Total RNA was extracted from PANC1 cells in the LV-sh-NC group or LV-sh-GPRC5A group using TRIzol Reagent. Partly isolated RNA samples were submitted to Beijing Genomics Institute for transcriptome sequencing following standard protocols and analysis on BGISEQ-500 [22]. Standard bioinformatics analysis was performed by the Beijing Genomics Institute. For gene expression analysis, the significance of the differentially expressed genes (DEGs) was defined by the bioinformatics service of BGI according to the combination of the absolute value of |log2(FC)|> 1 and adjusted p value < 0.05. GEPIA (http://gepia.cancer-pku.cn/) was used to determine and assess the expression and prognostic values of GPRC5A in pancreatic cancer. UALCAN (http://ualcan.path.uab.edu) was used to analyze the associations of GPRC5A with cancer stage and nodal metastasis status in pancreatic cancer. A p value < 0.05 was considered to be statistically significant.

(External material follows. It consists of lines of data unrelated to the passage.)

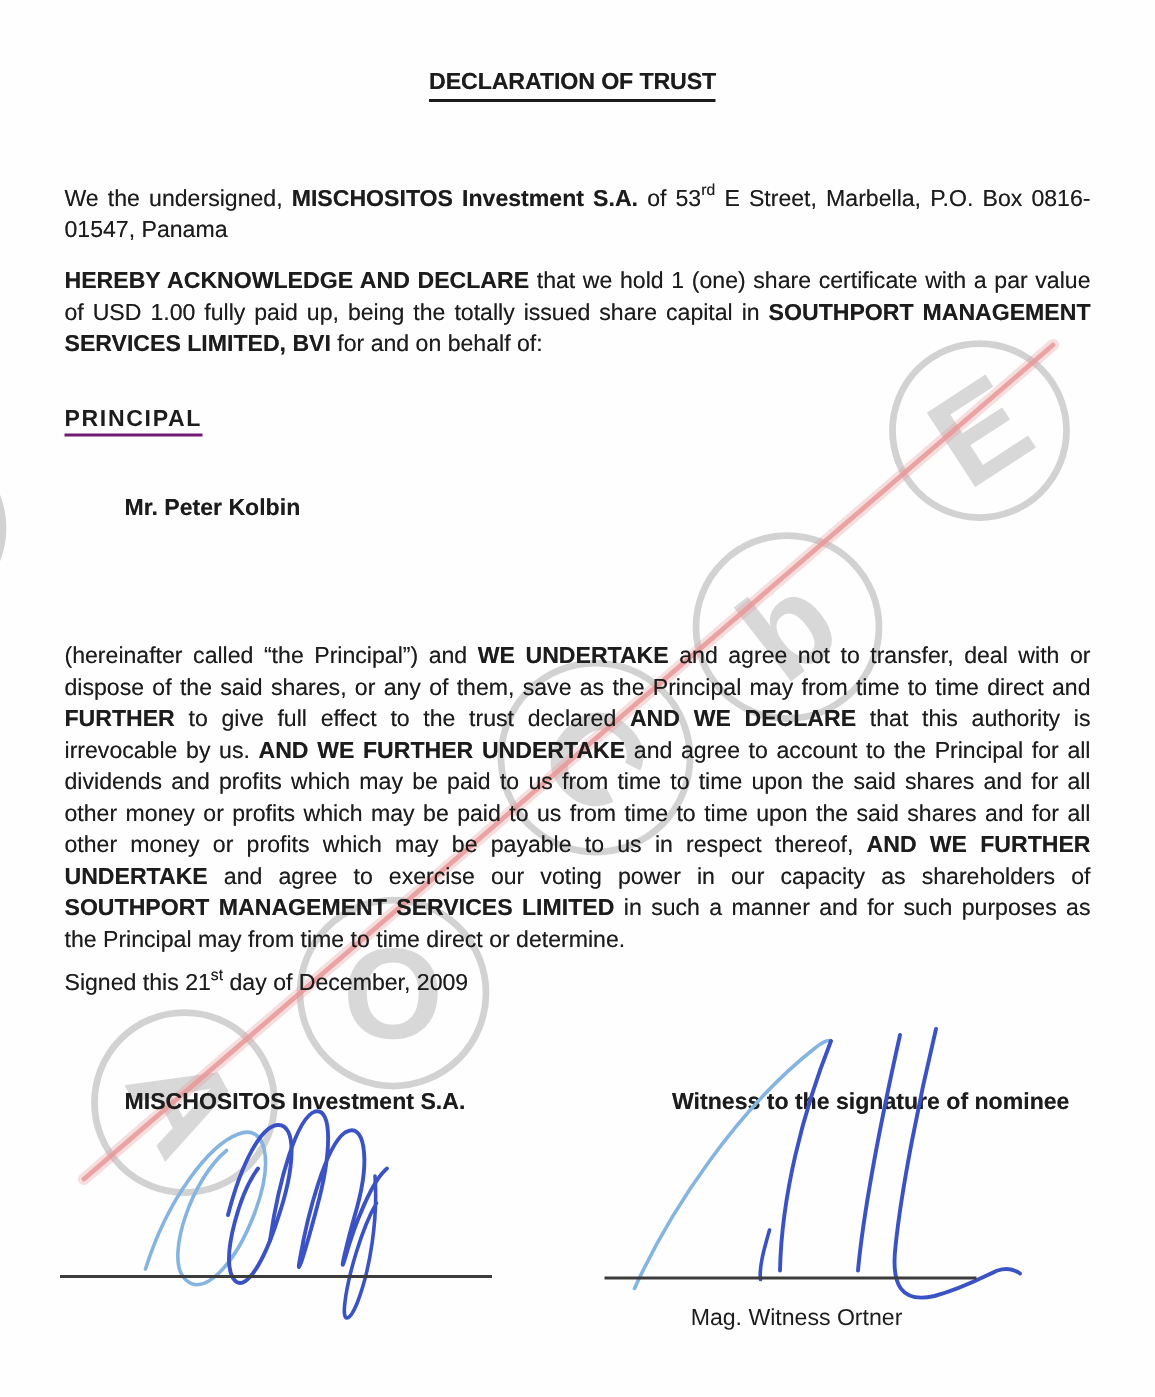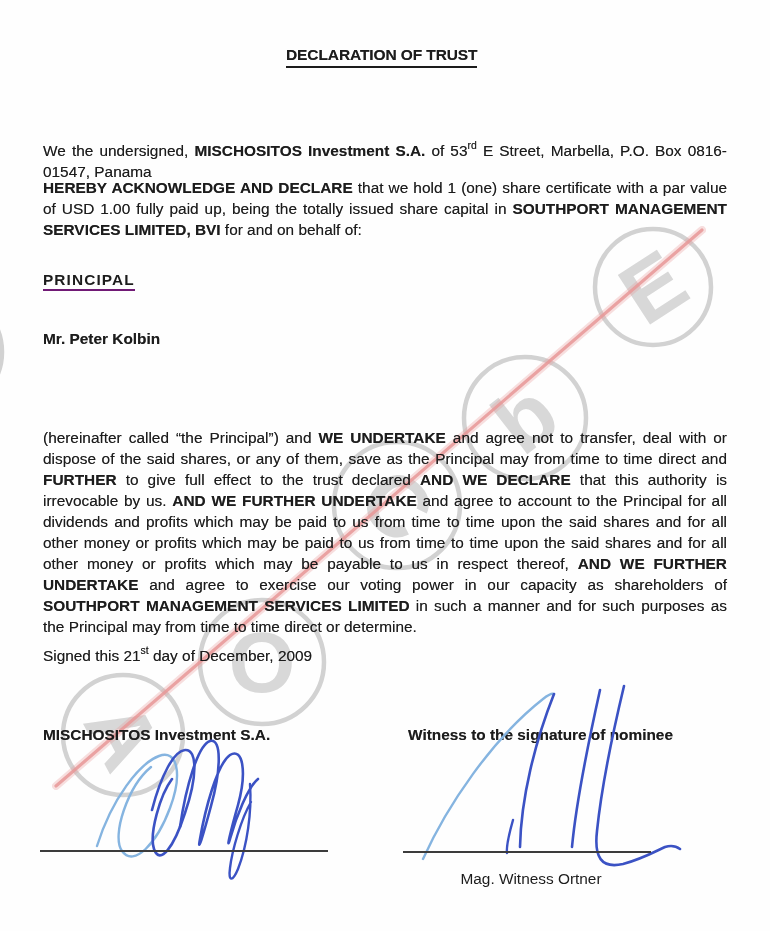--- a/index.html
+++ b/index.html
@@ -26,7 +26,7 @@
   .heading{position:absolute;left:43px;top:271px;font-size:15.4px;font-weight:700;}
   .heading .u{border-bottom:2px solid #701a75;padding-bottom:1px;letter-spacing:1.1px;}
   .bold{font-weight:700;}
-  .pos-intro{top:140px;}
+  .pos-intro{top:122px;}
   .pos-declare{top:177px;}
   .pos-name{top:328px;left:43px;}
   .pos-address{top:328px;left:408px;}

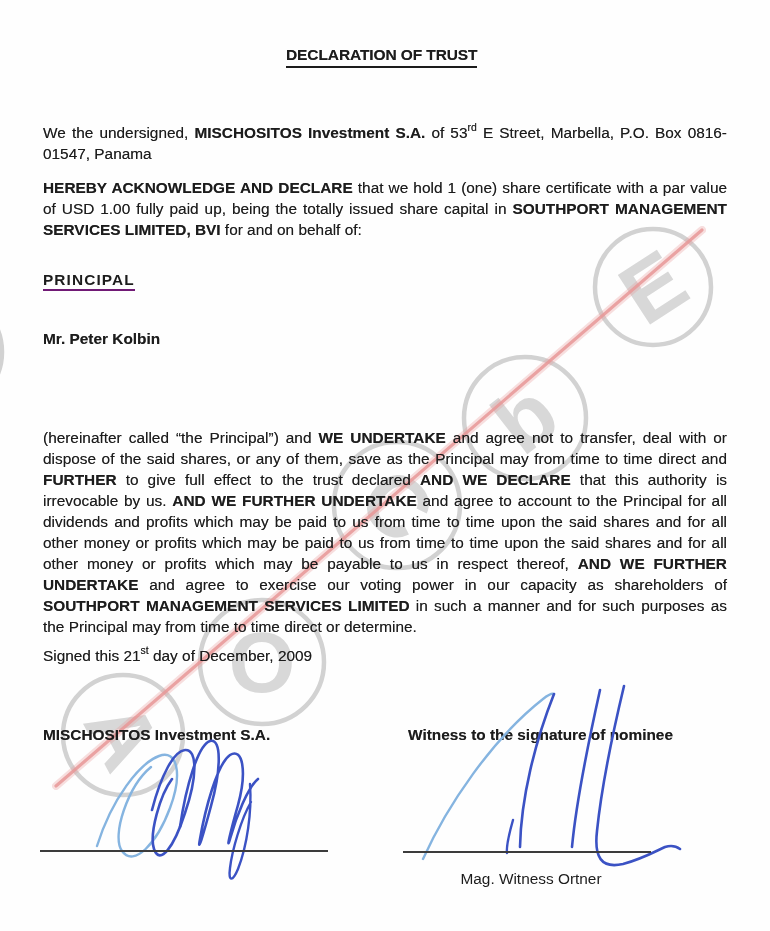--- a/index.html
+++ b/index.html
@@ -13,7 +13,7 @@
   }
   .layer{position:absolute;left:0;top:0;width:770px;height:931px;pointer-events:none;}
   .txt{position:absolute;font-size:15.4px;line-height:21px;color:#1c1c1c;
-       text-shadow:0 0 .3px rgba(20,20,20,.55);}
+       text-shadow:0 0 .3px rgba(20,20,20,.55);margin-left:40px;}
   .body{width:684px;left:43px;text-align:justify;margin:0;}
   .b{font-weight:700;}
   sup{font-size:10.5px;line-height:0;position:relative;top:-1px;vertical-align:super;}

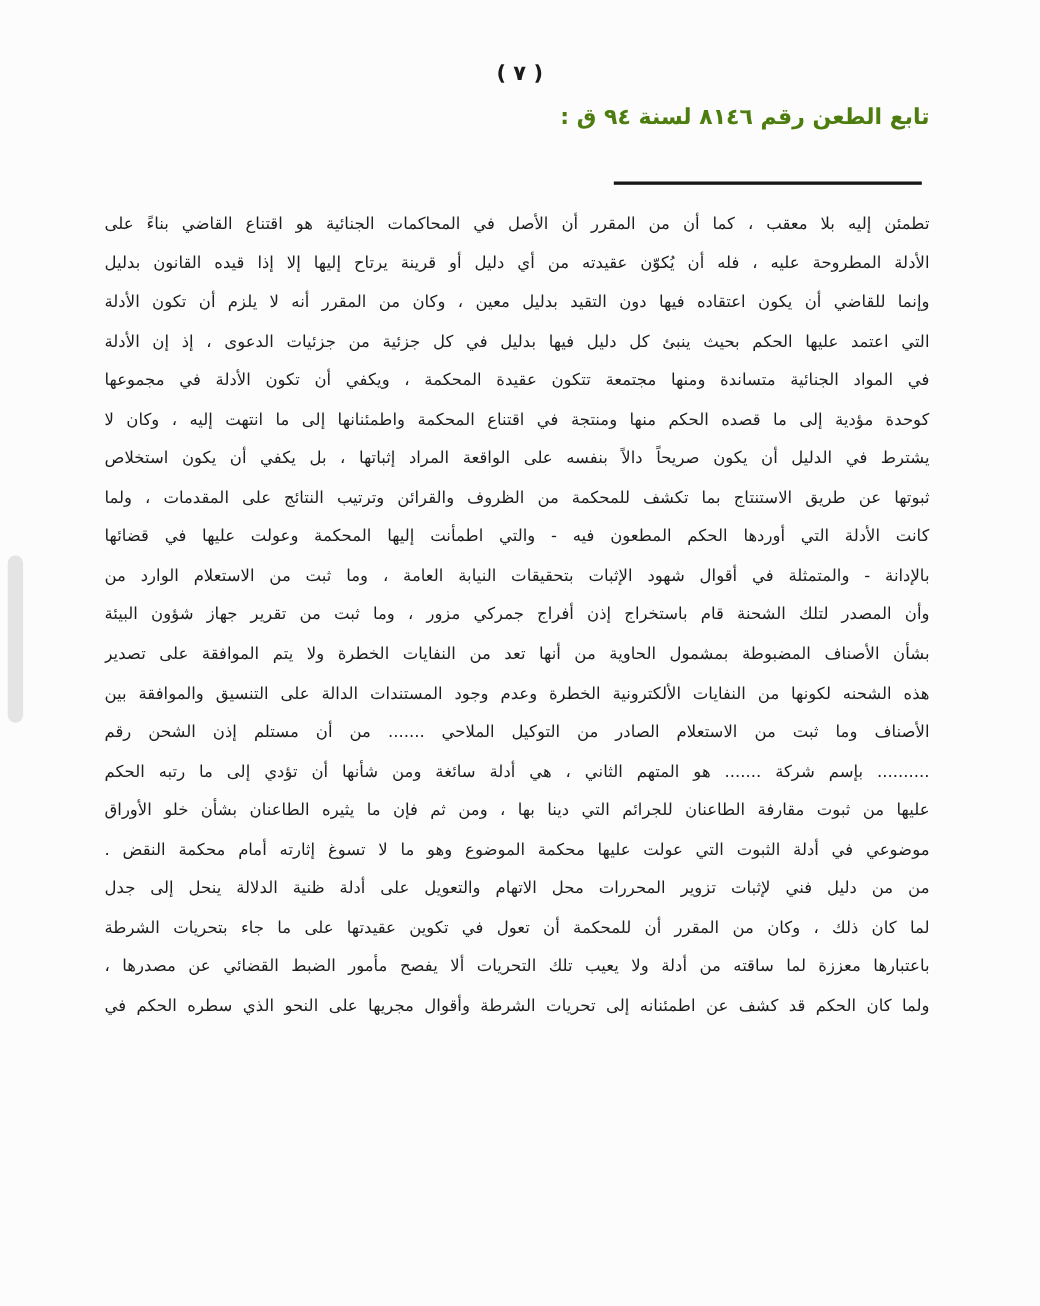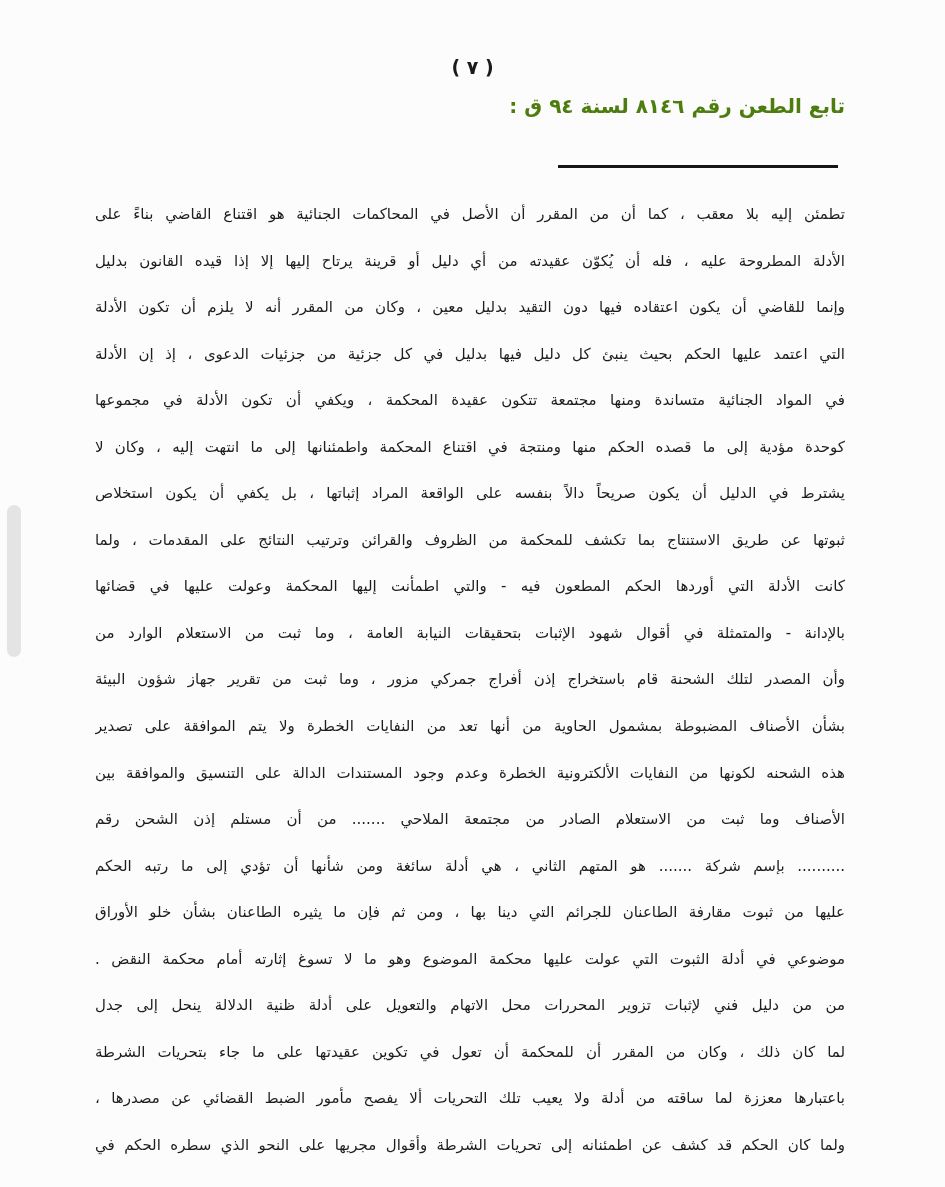--- a/index.html
+++ b/index.html
@@ -70,7 +70,6 @@
     text-align-last: justify;
     overflow: hidden;
     white-space: normal;
-    margin-top: 11px;
   }
 </style>
 </head>

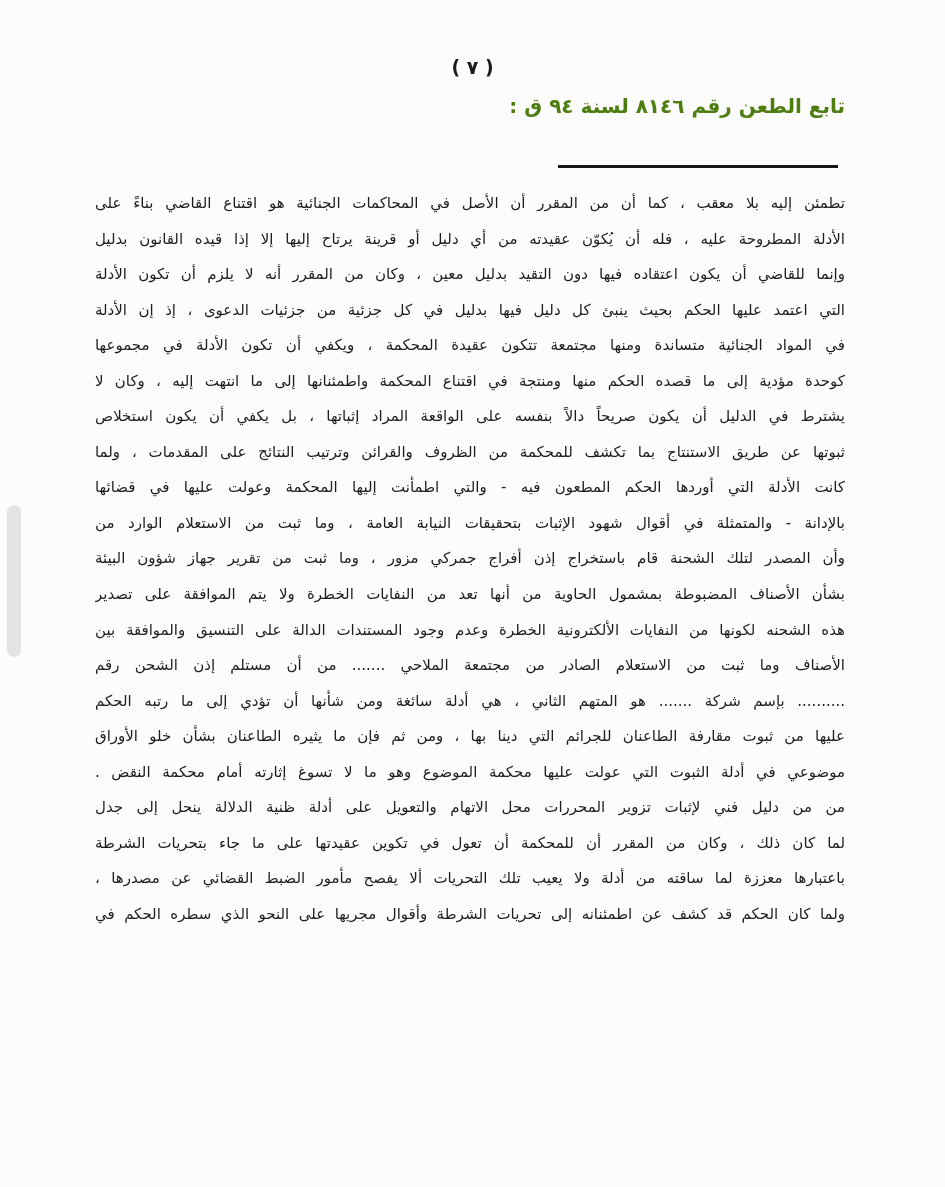--- a/index.html
+++ b/index.html
@@ -99,7 +99,7 @@
       <div class="line">وأن المصدر لتلك الشحنة قام باستخراج إذن أفراج جمركي مزور ، وما ثبت من تقرير جهاز شؤون البيئة</div>
       <div class="line">بشأن الأصناف المضبوطة بمشمول الحاوية من أنها تعد من النفايات الخطرة ولا يتم الموافقة على تصدير</div>
       <div class="line">هذه الشحنه لكونها من النفايات الألكترونية الخطرة وعدم وجود المستندات الدالة على التنسيق والموافقة بين</div>
-      <div class="line">الأصناف وما ثبت من الاستعلام الصادر من مجتمعة الملاحي ....... من أن مستلم إذن الشحن رقم</div>
+      <div class="line">الأصناف وما ثبت من الاستعلام الصادر من التوكيل الملاحي ....... من أن مستلم إذن الشحن رقم</div>
       <div class="line">.......... بإسم شركة ....... هو المتهم الثاني ، هي أدلة سائغة ومن شأنها أن تؤدي إلى ما رتبه الحكم</div>
       <div class="line">عليها من ثبوت مقارفة الطاعنان للجرائم التي دينا بها ، ومن ثم فإن ما يثيره الطاعنان بشأن خلو الأوراق</div>
       <div class="line">موضوعي في أدلة الثبوت التي عولت عليها محكمة الموضوع وهو ما لا تسوغ إثارته أمام محكمة النقض .</div>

2.7 Cell counting kit-8 (CCK-8) assay

Cells were plated in 96-well plates with 1 × 103 cells per well. Next, 100 μl FBS-free medium containing 10% CCK8 reagent was added to each well and incubated for 2 h at 37 °C. Finally, the absorbance of the cells was measured using a Varioskan LUX™ multimode microplate reader (Thermo Scientific) at 450 nm for 5 days. These experiments were conducted more than three times.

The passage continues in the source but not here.